Copy all lines below containing "none".

*** Stored data

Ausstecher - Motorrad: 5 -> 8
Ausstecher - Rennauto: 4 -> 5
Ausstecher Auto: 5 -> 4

******
*** Stored data

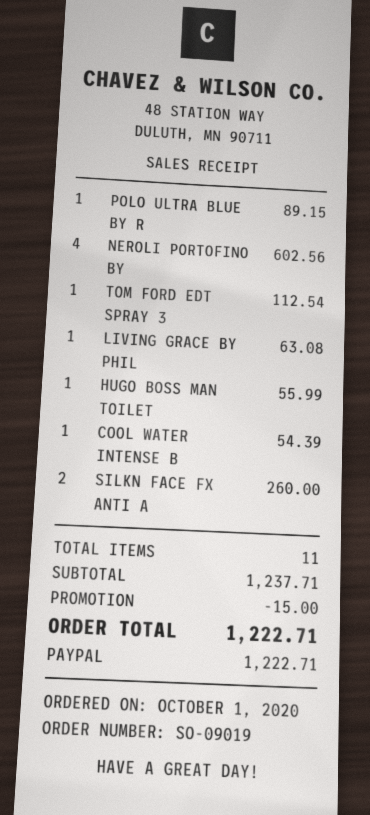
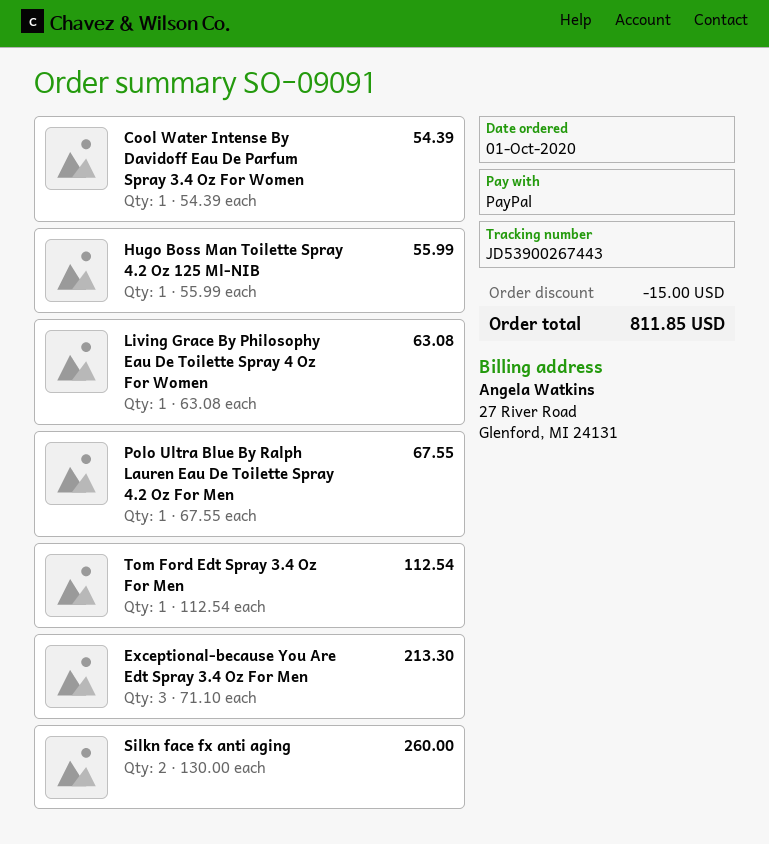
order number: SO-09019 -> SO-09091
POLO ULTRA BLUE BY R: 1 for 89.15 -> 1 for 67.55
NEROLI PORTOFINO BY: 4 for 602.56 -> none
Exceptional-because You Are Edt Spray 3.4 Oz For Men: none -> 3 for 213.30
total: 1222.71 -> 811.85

******

Answer to this problem>
NEROLI PORTOFINO BY: 4 for 602.56 -> none
Exceptional-because You Are Edt Spray 3.4 Oz For Men: none -> 3 for 213.30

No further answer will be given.